Nachdem die jungen Leute ihr nächstes und tief empfundenes Bedürfnis durch eine gründliche, frische Toilette befriedigt hatten, erschien der Aufwärter des Hauses mit der Anzeige, daß das Diner serviert sei, und einigermaßen neugierig, begab sich die Gesellschaft, die nach der überstandenen Gefahr ihren ganzen fröhlichen Jugendübermut wiedergefunden hatte, nach dem gemeinsamen Speisesaal. Hier waren die übrigen Kurgäste bereits versammelt und erwarteten die neuen Ankömmlinge, zu deren Vorstellung der Doktor heute ebenfalls zu der Mittagsmahlzeit seiner Gäste gekommen war.

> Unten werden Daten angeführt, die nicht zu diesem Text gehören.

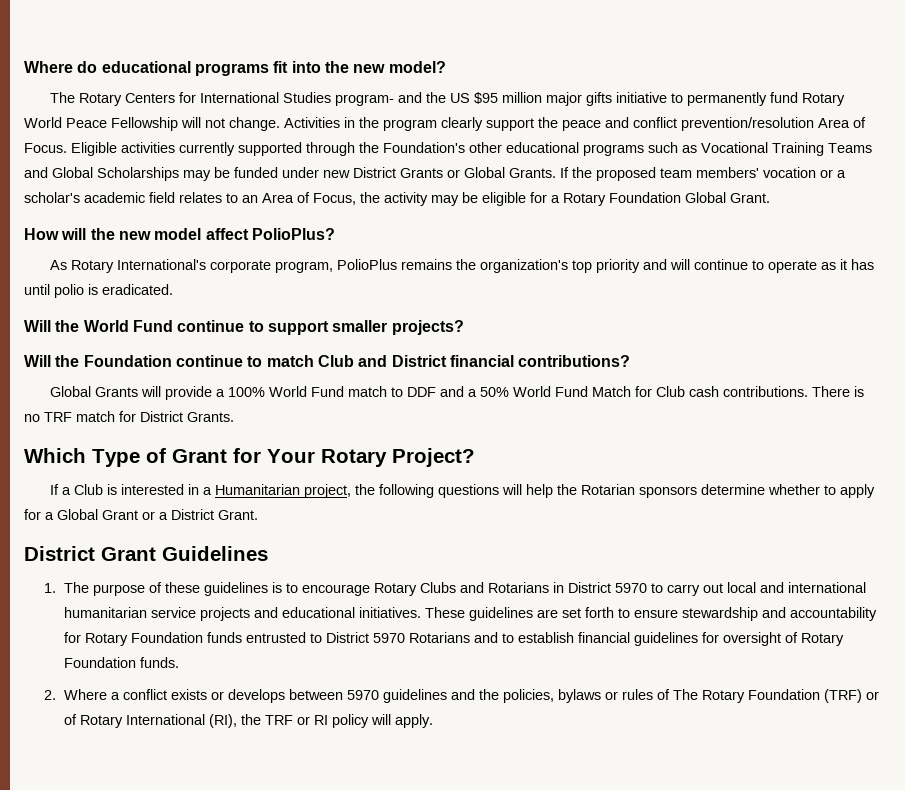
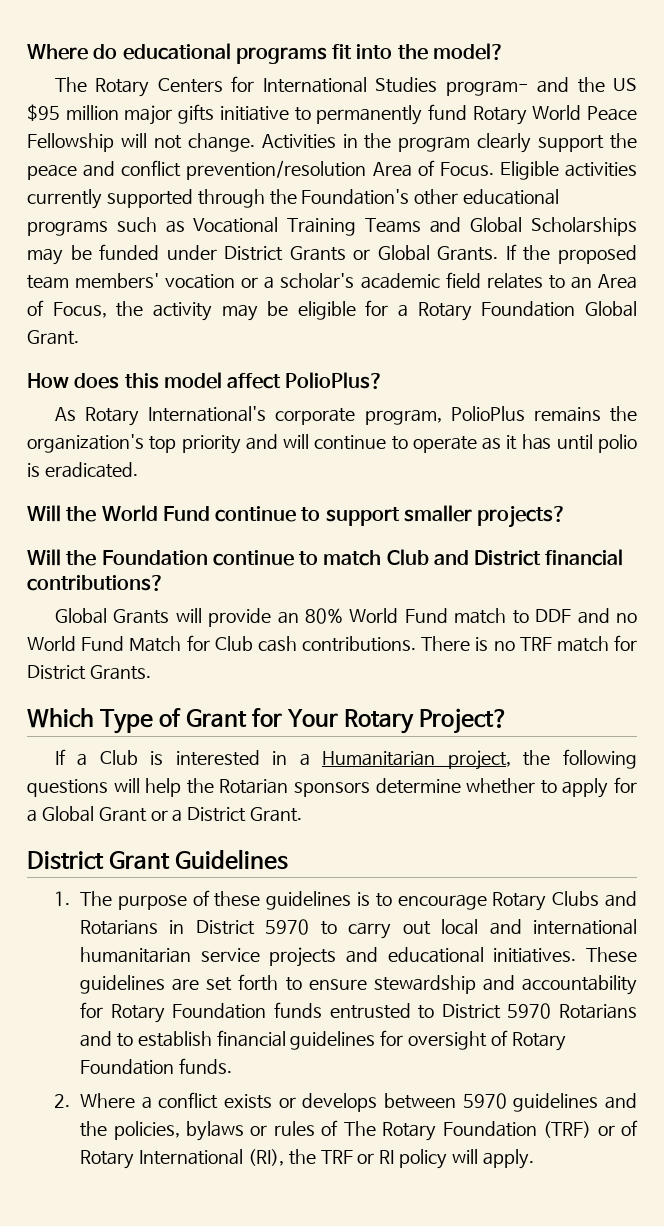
- Where do educational programs fit into the new model?
+ Where do educational programs fit into the model?
- Eligible activities currently supported through the Foundation's other educational programs such as Vocational Training Teams and Global Scholarships may be funded under new District Grants or Global Grants.
+ Eligible activities currently supported through the Foundation's other educational programs such as Vocational Training Teams and Global Scholarships may be funded under District Grants or Global Grants.
- How will the new model affect PolioPlus?
+ How does this model affect PolioPlus?
- Global Grants will provide a 100% World Fund match to DDF and a 50% World Fund Match for Club cash contributions.
+ Global Grants will provide an 80% World Fund match to DDF and no World Fund Match for Club cash contributions.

Die Gesellschaft, der die Saxoborussen durch den Doktor vorgestellt wurden, war in der Tat ziemlich originell zusammengesetzt. Es war da zunächst ein alter Herr mit blassem, feinem und intelligentem Gesicht, dünnem weißem Haar und weißem Backenbart, der, auf zwei Stücke gestützt, sich mühsam erhob, um sich sogleich wieder auf seinen Stuhl niederzulassen. Der Doktor stellte ihn als Professor Rotin aus Paris vor, der wegen heftiger gichtischer Leiden hierher gekommen sei und durch die Kur bereits so weit gebracht worden wäre, daß er, auf zwei Stöcke gestützt, notdürftig gehen könne, während er bisher in einem Rollwagen habe gefahren werden müssen.

Neben dem Professor stand seine Tochter, Fräulein Célie Rotin, ein Mädchen von etwa siebzehn Jahren und von jener zierlich schlanken, anmutig biegsamen und doch dabei üppig vollen Gestalt, wie man sie fast nur bei den französischen Damen findet. Ihr frisches, ein wenig bräunliches Gesicht mit den vollen Lippen, der feinen, griechischen Nase und den großen dunkeln Augen war von aschblonden, natürlichen Locken umrahmt; aus ihren unter langen Wimpern hervorschimmernden Augen blitzte der durch die Erziehung in den Formen der guten Gesellschaft zurückgehaltene kecke Uebermut eines fröhlichen Jugendsinnes hervor, und um ihren feinen Mund schien ein unwillkürliches Lächeln über irgend einen lustigen Einfall zu zucken, den sie zurückzuhalten gezwungen war.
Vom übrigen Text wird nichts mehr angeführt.